Weil die Vorgaben der Senatsverwaltung zum Teil unterschiedlich interpretiert wurden, mussten zwei Schulen ihr Losverfahren verschieben. Unsicherheiten gibt es auch, wenn eine Schule ein besonderes Profil hat. Bei der Reinickendorfer Bettina-von-Arnim-Sekundarschule konkurrieren 425 Bewerber um 208 Plätze. Im Friedrich-Engels-Gymnasium im selben Bezirk bewarben sich 195 Bewerber um 96 Plätze. Geplant sind dort drei Klassen – eine Regelklasse, eine mit Schwerpunkt Sport und eine mit Schwerpunkt Biologie auf Englisch. „Beim Losverfahren besteht laut Senatsverwaltung kein Anspruch auf die Zuordnung zu einer bestimmten Klasse. Daher werden wir die 30 Prozent Losbewerber am Montag gemeinsam auslosen“, sagt Schulleiter Olaf Wandelt. Es könne also sein, dass ein Schüler, der in die Biologie-Klasse will, in eine Sport-Klasse komme. „Wir hoffen aber, im Nachhinein Verschiebungen vornehmen zu können“, sagt Wandelt.

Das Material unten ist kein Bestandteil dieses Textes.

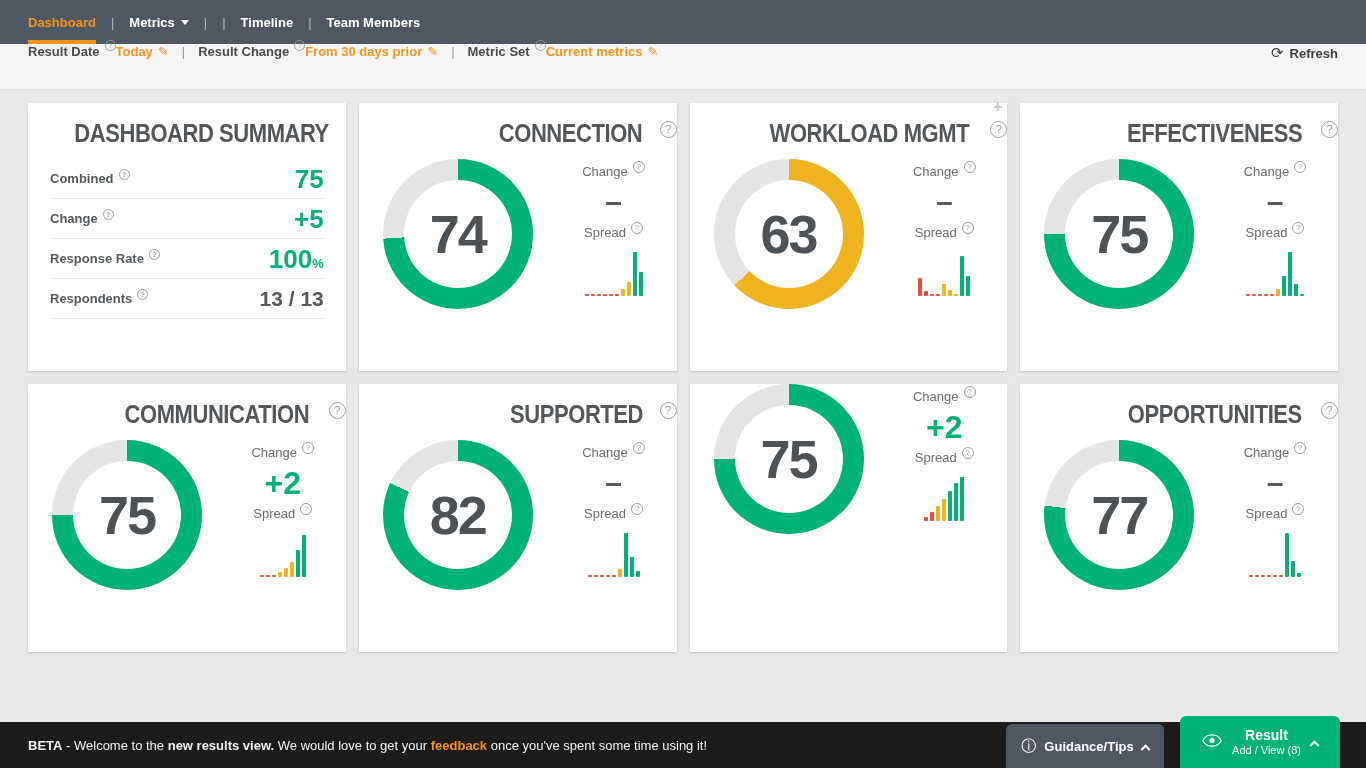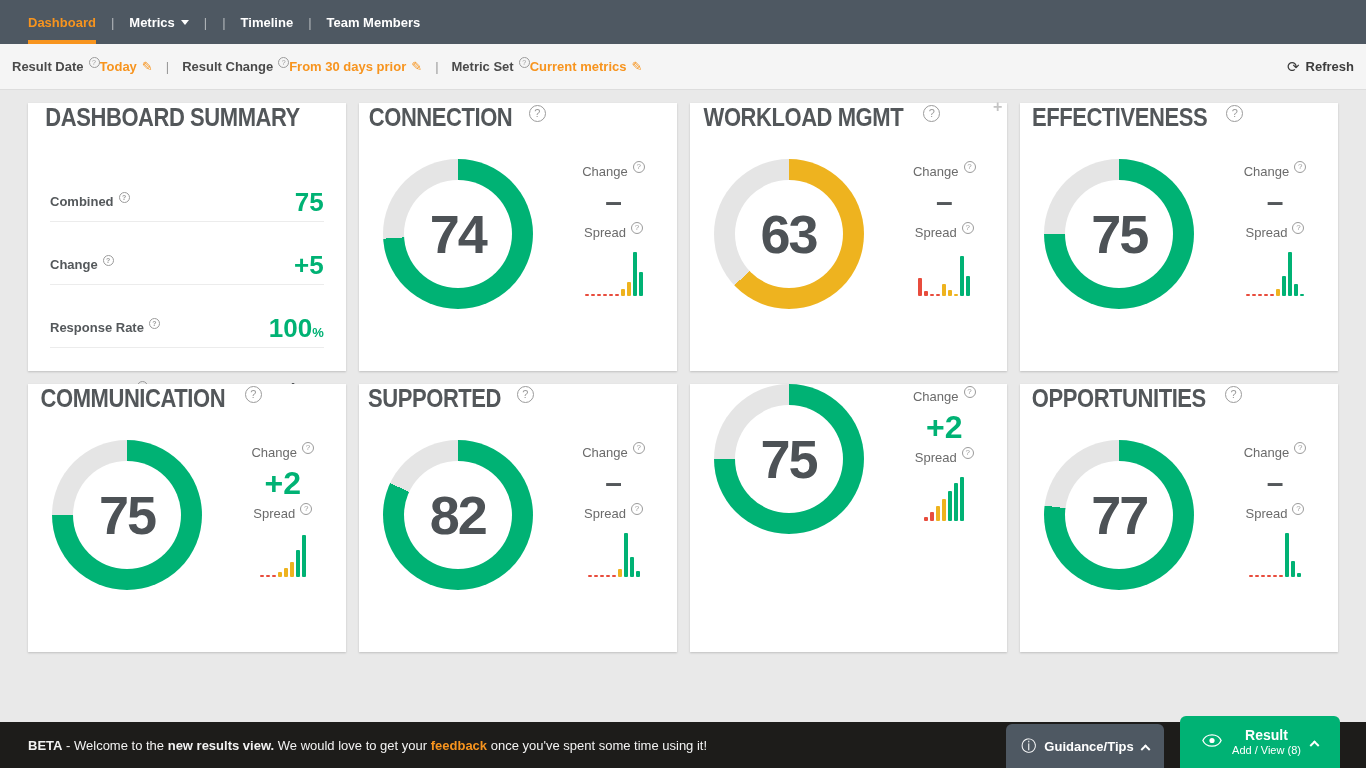"Result Date" .filterbar { align-items: center -> flex-start; padding: 0 12px -> 0 28px }
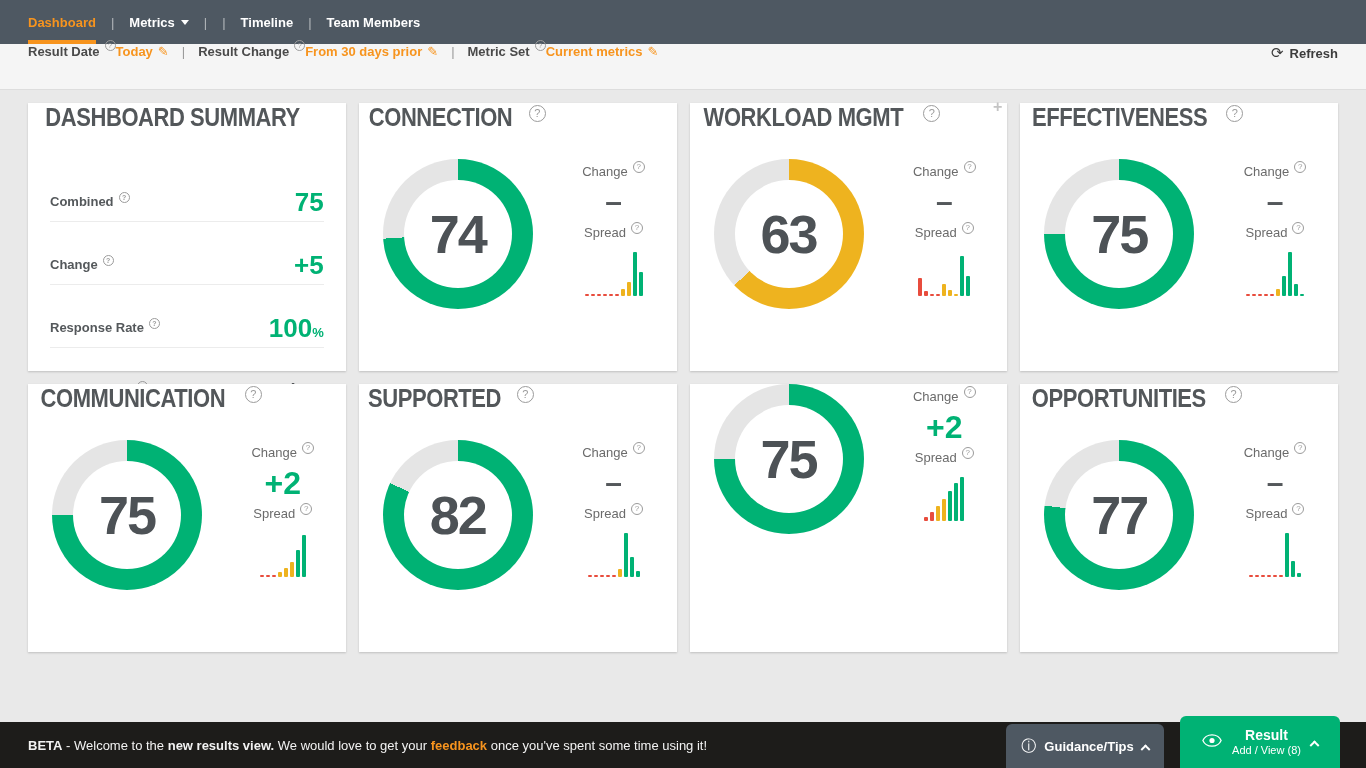"DASHBOARD SUMMARY" .card-title { padding-top: none -> 16px; text-align: left -> right }
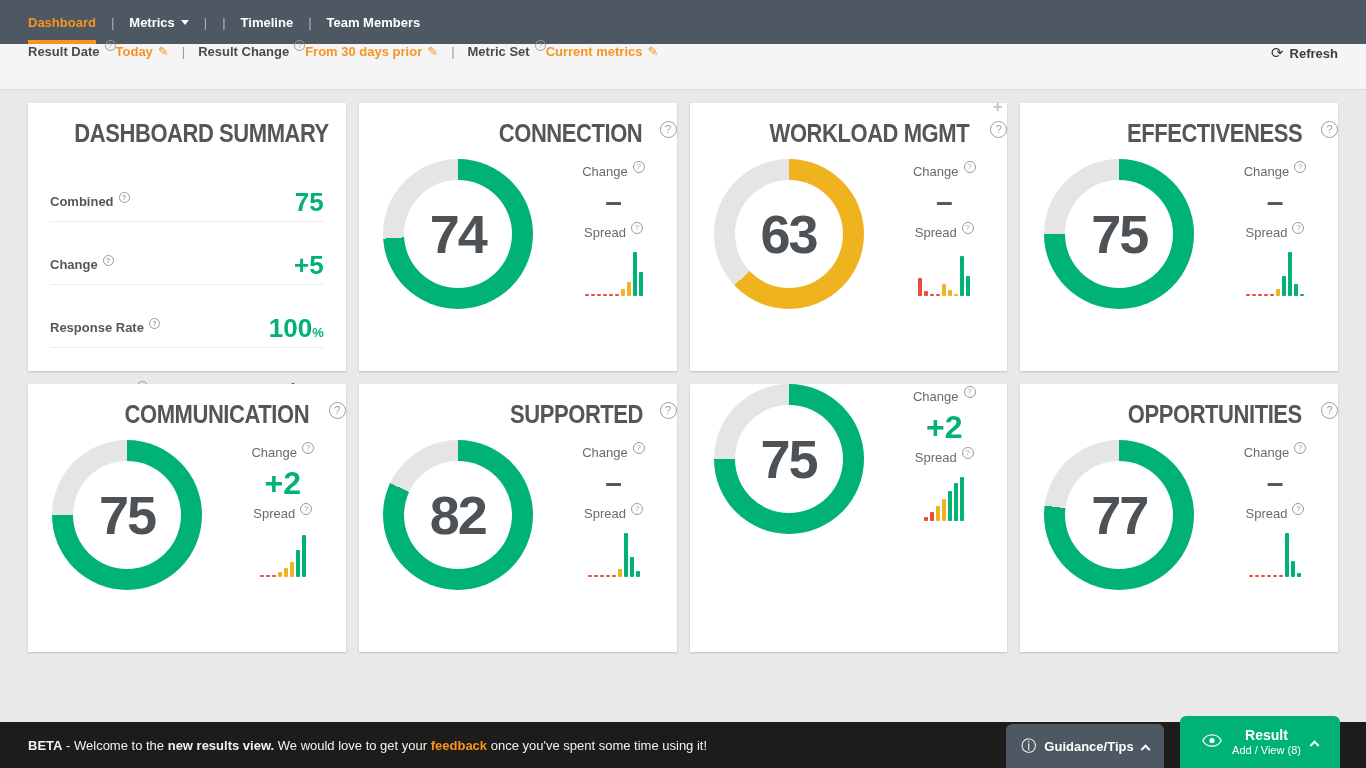"Combined" .srow { margin-top: 23px -> none }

Zum 8. April müssen alle Bezirke ihre Aufnahmebescheide versendet haben. Alle Eltern sollen gleichzeitig Bescheid erhalten. Wie eine Schule bei der Auswahl vorgegangen sei, werde nur bei Klagen der Eltern vom Schulamt aufgeschlüsselt, sagte Peter Keitel vom Schulamt Mitte. Durch das Losverfahren sei jedoch der Frustrationsgrad von Eltern und Schülern niedriger als früher, weil es als fair empfunden werde, sagt der Schulleiter des John-Lennon-Gymnasiums, Pfeifer. Nach knapp 15 Minuten ist die Ziehung der 37 Gewinner an seiner Schule beendet. Den Elternvertretern Tim Lanz und Isabella Kobel (Namen geändert) steht die Enttäuschung ins Gesicht geschrieben. Die Namen ihrer Söhne waren auch im Lostopf. Nun stehen sie ganz hinten auf der Warteliste.